Greenville Shriners Hospital may close
The Shriners Hospital in Greenville, South Carolina is on a short list for closure because of budget problems. Since all of the nation's 22 Shriners Hospitals treat children for free they rely heavily on an endowment. And that fund has lost $3.5 billion dollars in the tanking stock market. Shriners Hospitals CEO Ralph Semb says closing hospitals is the best way to stay afloat. "You know, we've known that for the last seven years that we've been operating in the red," says Semb. "And I've continued in my messages to the representatives who vote on these things saying 'Fellas, we can't afford 22 hospitals.'"
Greenville is on the list of six hospitals recommended for closure because Semb says it's not treating enough patients. The chairman of the Greenville Hospital's board, Rod Brown, disagrees, "I mean it was only eight or nine years ago they were telling us to get our patients loads down because we were keeping kids in the hospital too long. Now we're being punished because we followed that demand and we're not keeping kids long."

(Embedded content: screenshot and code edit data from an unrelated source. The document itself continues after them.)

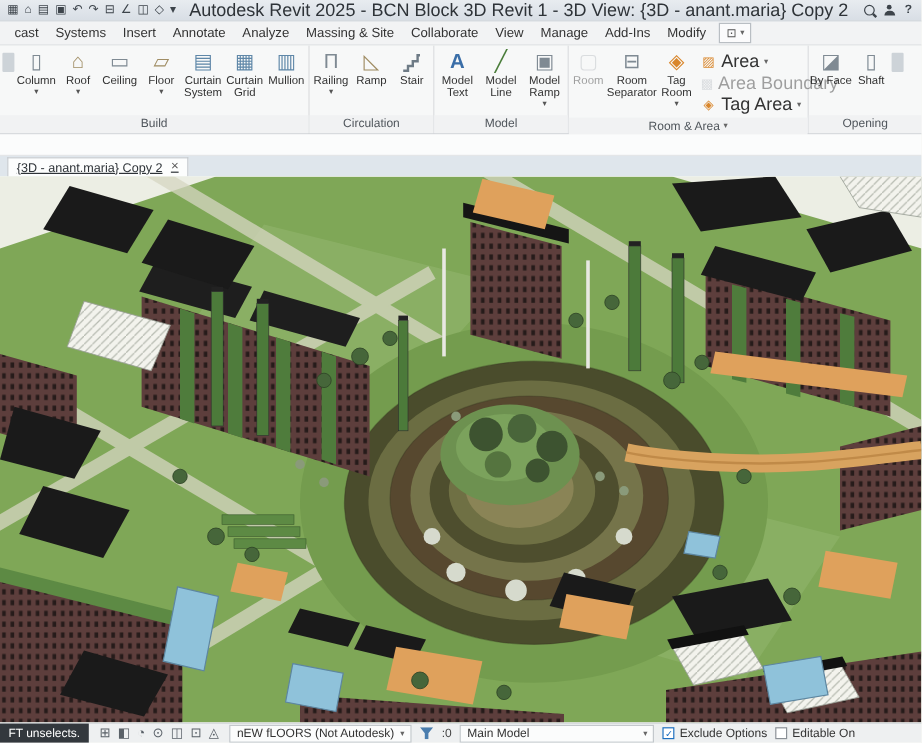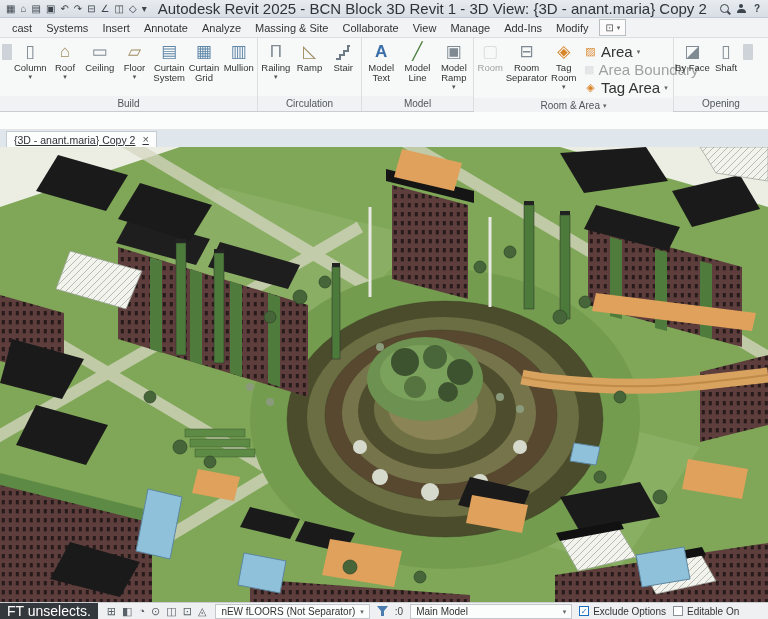--- a/index.html
+++ b/index.html
@@ -61,21 +61,21 @@
   .vclose{color:#555;font-size:11px;line-height:1;cursor:pointer;}
 
   
   .canvas{height:455px;position:relative;background:#eceee4;overflow:hidden;}
   .canvas svg{display:block;}
 
   
   .statusbar{height:17px;background:#eef0f1;border-top:1px solid #c9cdd1;display:flex;
     align-items:center;font-size:10px;color:#333;gap:7px;box-sizing:border-box;}
   .schip{background:#33383d;color:#fff;height:100%;display:flex;align-items:center;
-    padding:0 7px;white-space:nowrap;font-size:14px;}
+    padding:0 7px;white-space:nowrap;font-size:10px;}
   .sicons{display:flex;align-items:center;gap:6px;padding:0 2px;}
   .sicon{font-size:11px;color:#5a6168;line-height:1;cursor:default;}
   .sselect{display:flex;align-items:center;gap:5px;border:1px solid #c3c8cc;background:#fbfcfc;
     height:13px;padding:0 5px;white-space:nowrap;cursor:default;}
   .selcount{color:#444;}
   .scheck{display:flex;align-items:center;gap:4px;white-space:nowrap;cursor:default;}
   .cbox{width:10px;height:10px;border:1px solid #8a9096;background:#fff;display:inline-flex;
     align-items:center;justify-content:center;font-size:8px;color:#1d6fbf;box-sizing:border-box;}
   .cbox.checked{border-color:#1d6fbf;}
   .funnelw{display:inline-flex;align-items:center;}
@@ -456,21 +456,21 @@
     <div class="sicons">
       <span class="sicon">⊞</span>
       <span class="sicon">◧</span>
       <span class="sicon">◔</span>
       <span class="sicon">⊙</span>
       <span class="sicon">◫</span>
       <span class="sicon">⊡</span>
       <span class="sicon">◬</span>
     </div>
     <div class="sselect">
-      <span>nEW fLOORS (Not Separator)</span>
+      <span>nEW fLOORS (Not Autodesk)</span>
       <span class="caret">▾</span>
     </div>
     <span class="funnelw">
       <svg width="11" height="10" viewBox="0 0 11 10">
           <path d="M0 0 H11 L7 5 V10 L4 10 V5 Z" fill="#4a7dae"></path>
         </svg>
     </span>
     <span class="selcount">:0</span>
     <div class="sselect" style="width:150px;justify-content:space-between">
       <span>Main Model</span>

If Greenville closes, its patients - most of whom are children with cerebral palsy or serious spine issues - would have to go to Kentucky or Florida. Rather than close the Greenville Hospital, Brown says Shriners needs to raise more money, increase its membership ranks and consider charging for treatment when a patient has insurance.
The final decision on closing hospitals will be made by a vote at the Shriners annual meeting in July.